How to use this tool

  1. Enter the absolute, preferred URL (include https:// and the exact host).
  2. Copy the generated <link rel="canonical"> tag.
  3. Place it once inside the <head> of every duplicate page, pointing at this same target.

Self-referencing canonicals and best practice

A page can and usually should canonicalise to itself — a self-referencing canonical removes ambiguity around parameters. Always point at the final destination: never canonicalise to a URL that then redirects, and make sure the target returns HTTP 200, is crawlable, and is not blocked by robots rules.

Common pitfalls

A canonical is a hint, not a command. Conflicting signals (a noindex on the canonical target, or canonicals pointing in a loop) make Google ignore it entirely.
  • Use one canonical per page. Multiple canonical tags cancel each other out.
  • Keep it absolute. Relative URLs are allowed but absolute URLs avoid host ambiguity.
  • Privacy: the tag is generated locally in your browser — nothing about your URLs is uploaded.

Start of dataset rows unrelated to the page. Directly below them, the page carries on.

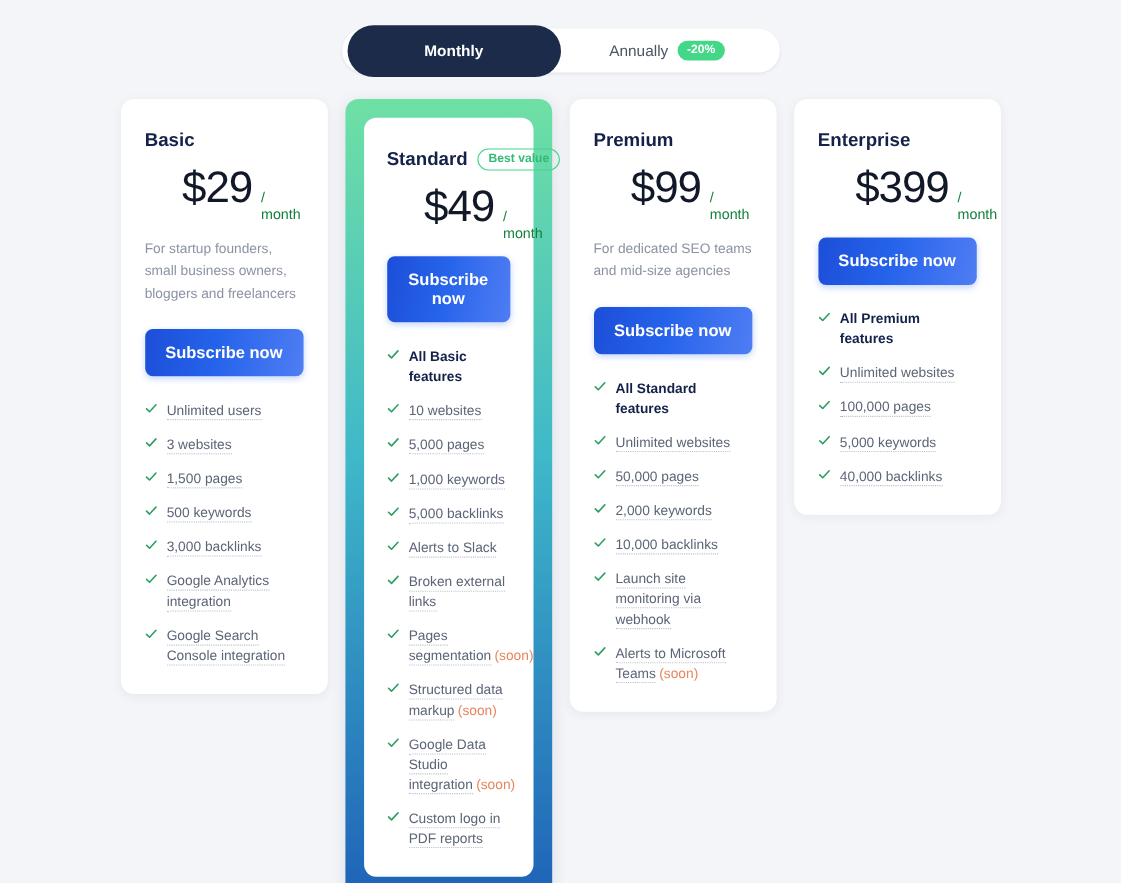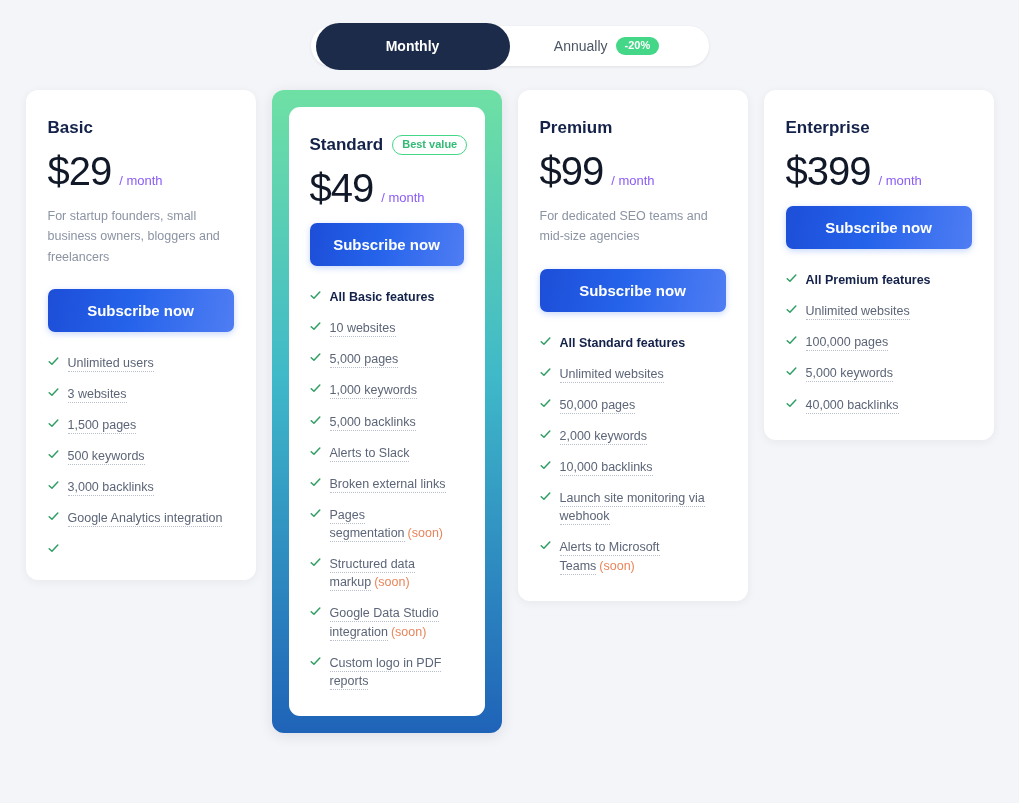"Basic" .card { width: 230px -> 188px }
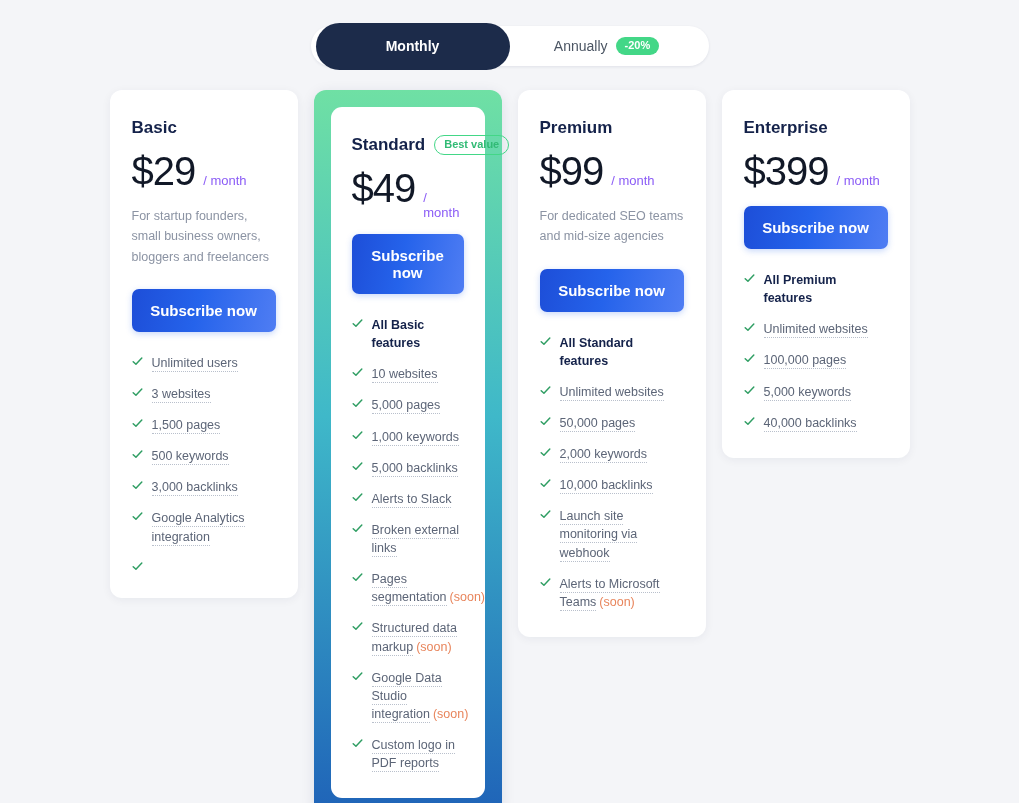"$29" .price { margin-left: none -> 34px }
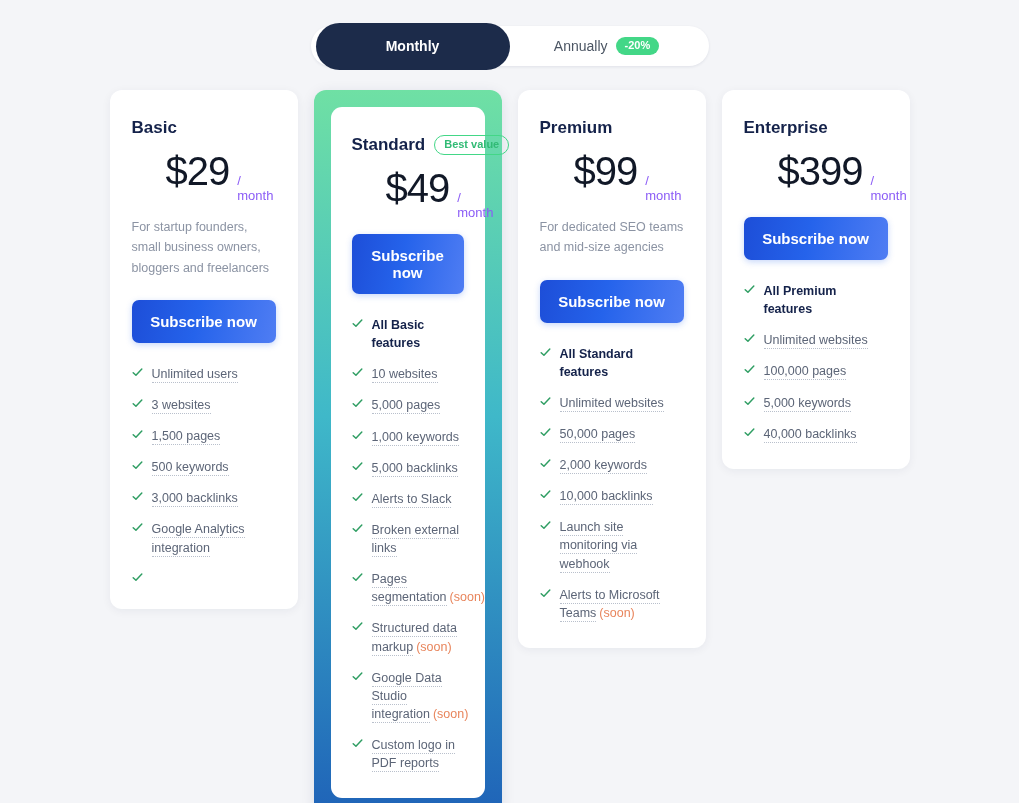"/ month" .period { color: #8b5cf6 -> #15803d }
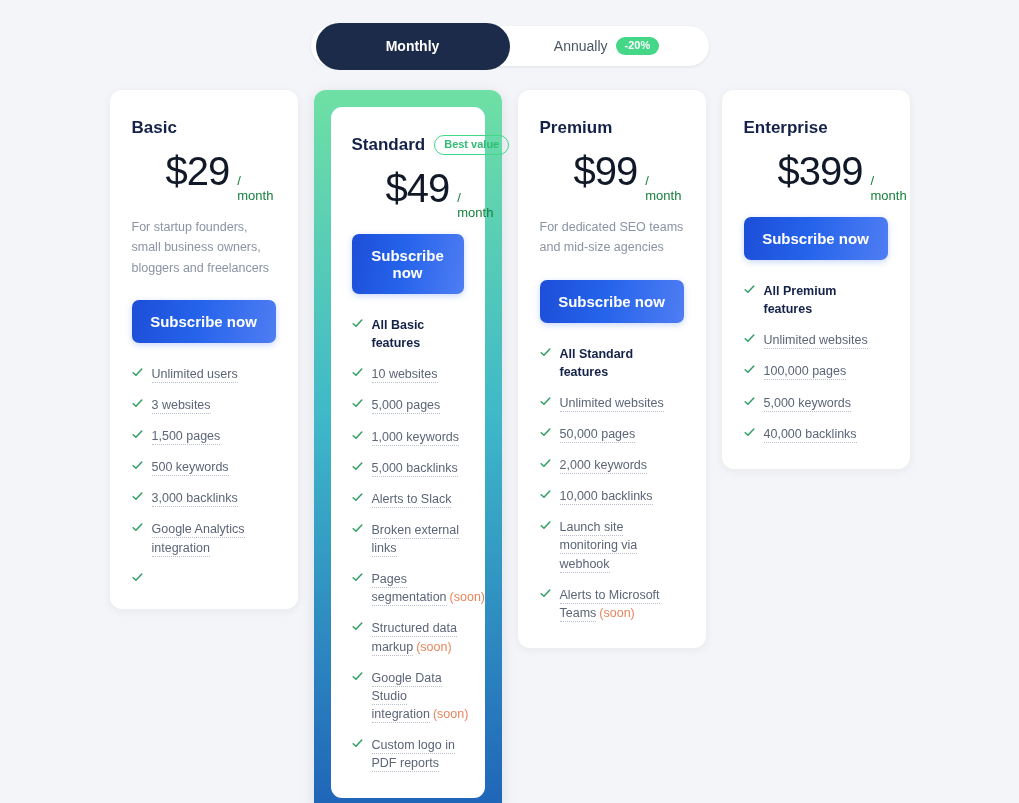"Google Search Console integration" span { html: none -> <span><span>Google Search Console integration</span></span> }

When to use it vs alternatives

Use this tool for quick browser-based work when you need an answer or output immediately. Use a dedicated application or automated workflow when you need bulk processing, approvals, or repeatable production rules.

Frequently asked questions

When should I use a canonical tag?

Use one whenever the same or very similar content is reachable at more than one URL — tracking parameters, http/https variants, trailing slashes, or printer views — and you want a single preferred URL to be indexed.

Can a canonical be self-referencing?

Yes, and it is recommended best practice. A page pointing its canonical at itself removes ambiguity around URL parameters and is the cleanest default.

Should the canonical point to a redirected URL?

No. Always point at the final destination that returns HTTP 200. Canonicalising to a URL that then redirects sends a conflicting signal and may be ignored.

Is a canonical tag a command or a hint?

It is a strong hint, not a directive. Google usually honours it, but conflicting signals — such as a noindex on the target or canonical loops — will cause it to be disregarded.

Can I have more than one canonical tag on a page?

No. Multiple canonical tags cancel each other out and Google treats them as if none were specified. Use exactly one per page.

Does the canonical URL need to be absolute?

Relative URLs are technically allowed, but absolute URLs (including https and the exact host) avoid host ambiguity and are strongly recommended.